I'd also like to thank everyone who has taken the time to read my guide, and especially those of you who have helped me improve it! If you love to rotate the O-piece, you should know that you're really cool!

Feedback / Contact

I welcome feedback and constructive criticism, as I'd like to make this guide as comprehensive and accurate as possible. In particular, I'm interested to know:

  • Do you know of any stackers I can add a section for?
  • Do you know of any additional links (sources, resources, tools, or showcases) I can add to any of the sections?
  • Have I miscredited any of the included sources?
  • Are there any factual errors that need correcting?
  • Are there more mechanics and techniques I can add to existing sections?
  • Is there anything I can explain better?
  • Are you experiencing any technical issues on this page?
    • Particularly following the recent navigation rework

If you'd like to discuss this guide with me or give feedback such as that listed above, you can message me on Discord (my username is "dunspixel", unsurprisingly). I'll implement useful feedback and give credit even if I don't respond directly - please don't take it personally if my executive dysfunction prevents me from communicating.
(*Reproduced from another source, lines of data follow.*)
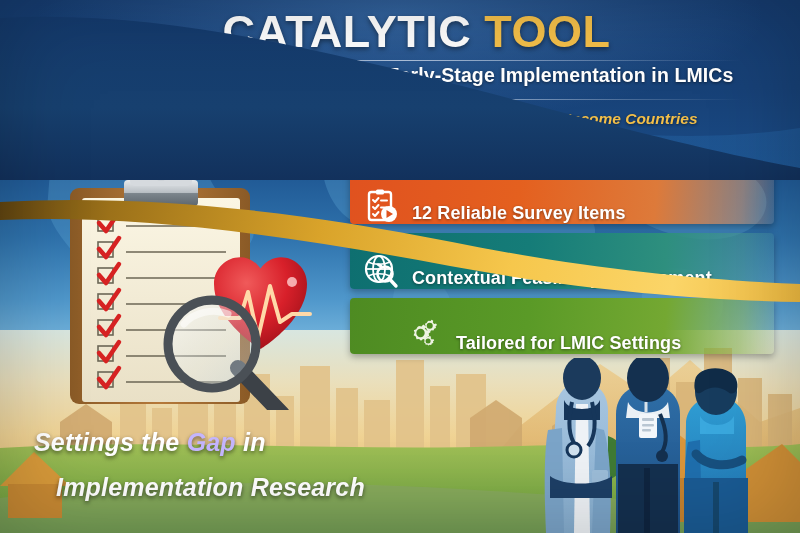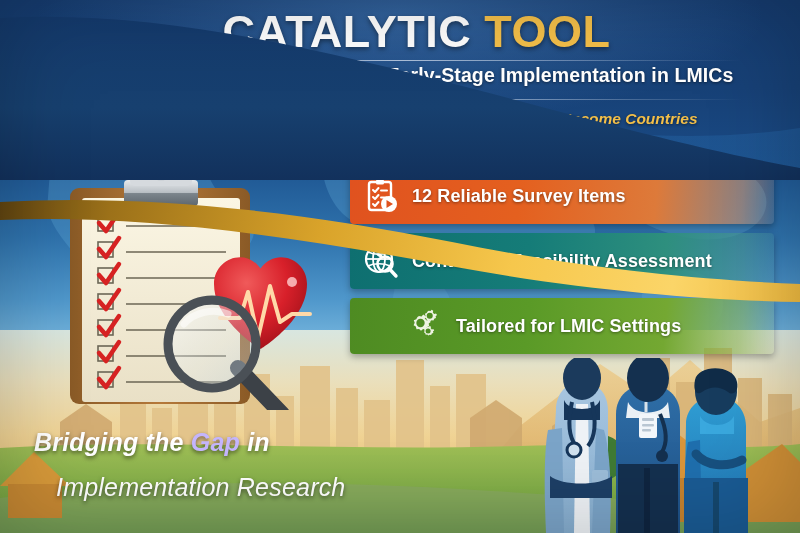--- a/index.html
+++ b/index.html
@@ -94,7 +94,7 @@
   .bars{position:absolute;left:350px;top:168px;width:424px;}
   .bar{
     position:relative;height:56px;margin-bottom:9px;border-radius:4px;
-    display:flex;align-items:center;
+    display:flex;align-items:flex-end;
     box-shadow:0 3px 7px rgba(0,0,0,.3);
     overflow:hidden;
   }

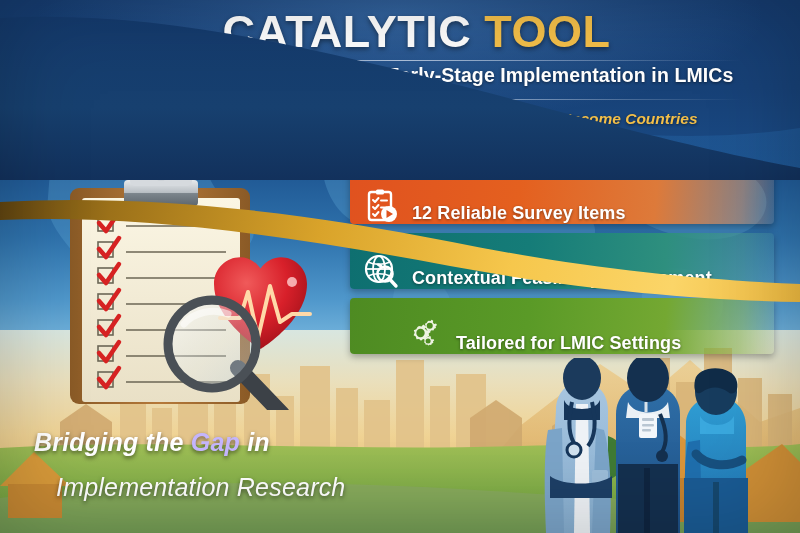--- a/index.html
+++ b/index.html
@@ -452,7 +452,7 @@
   <div class="goldline"></div>
 
   <div class="slogan1">
-    <span>Bridging the </span><span class="g">Gap</span><span> in</span>
+    <span>Settings the </span><span class="g">Gap</span><span> in</span>
   </div>
   <div class="slogan2">Implementation Research</div>
 

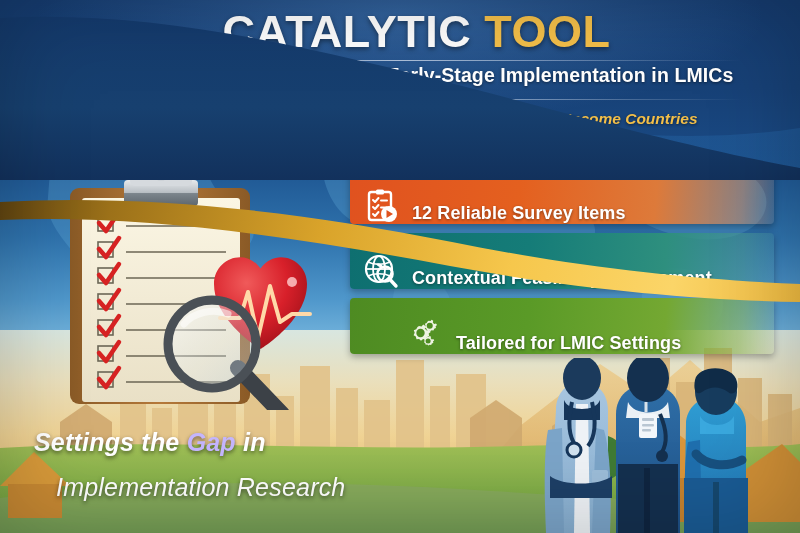--- a/index.html
+++ b/index.html
@@ -122,7 +122,7 @@
   .slogan1 .g{color:#c4b5fd;}
   .slogan2{
     position:absolute;left:56px;bottom:31px;
-    font-size:25px;font-weight:normal;font-style:italic;color:#ffffff;
+    font-size:25px;font-weight:bold;font-style:italic;color:#ffffff;
     text-shadow:0 2px 4px rgba(0,0,0,.55);letter-spacing:.2px;
   }
   .vig{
If you just want to report a problem with the guide, you can raise an issue on the GitHub repo linked at the bottom of the page.

Stacker Profiles

Here are some links to my profiles for various stacker games, listed in alphabetical order. This includes some games not featured in this guide.

Random Ramblings

This isn't really part of the guide, but I like rambling. Maybe you'll find some of it interesting.

Tetris Effect is not a rhythm game. Rather, you are a rhythm game which Tetris Effect plays perfectly. Tetris Effect has exactly one rhythm-based game mechanic and it requires you to be dead in Connected mode to utilise it.

"Tetris Attack" is not a Tetris game. It's not even a stacker game. It's a Panel de Pon game that was renamed for marketing purposes. I will refer to this game as Yoshi no Panepon and you cannot convince me to do otherwise. With that said, I do think it's a really good game.

On the topic of match-3 games, I grew up during a time when they were actually good. I wish the genre never got killed by a certain game released in 2012. If you ever look at a match-3 game and think "oh, it's just another match-3, I hate these games", I completely understand why. However, I highly recommend playing a game from the original Bejeweled trilogy (especially 3), its good spin-offs (Twist or the desktop version of Blitz), or any Panel de Pon/Puzzle League game. There are also some fan games made by the Bejeweled community, though I haven't got round to playing them yet. The match-3 genre is actually really fun!

My main in Puyo Puyo (and the PPT games) is Draco, who seems to be a popular choice among people who like to break Tetris games. My second favourite character is Ally, who I share my actual name with. As for the Tetris side of the PPT cast, you can probably guess who my favourite is.

My mind is blown by the fact Tetris 64's rotation system exists and it's shocking to me how so few people know about it. With techniques only seen in Tetris-like stacker games to this day, Tetris 64 was years ahead of its time. Tetris Stardust is even more mind-blowing, but its obscurity is much less surprising. I wish the O-Spins and Spin Rank mechanics from Tetris Stardust could return in a new Tetris game.

What's your favourite O-piece rotation? Mine's the O-Fin from Techmino! You can perform this by transforming an O-piece into a T-piece, then clearing a Fin TSD with it. It registers as an O-Spin Double!

I'd love to see or even create a rotation system where you can fin every piece.

What if there was a stacker that lets you pick a rotation system loadout and swap them out on the fly while playing? I can see a mechanic like that adding a great deal of depth.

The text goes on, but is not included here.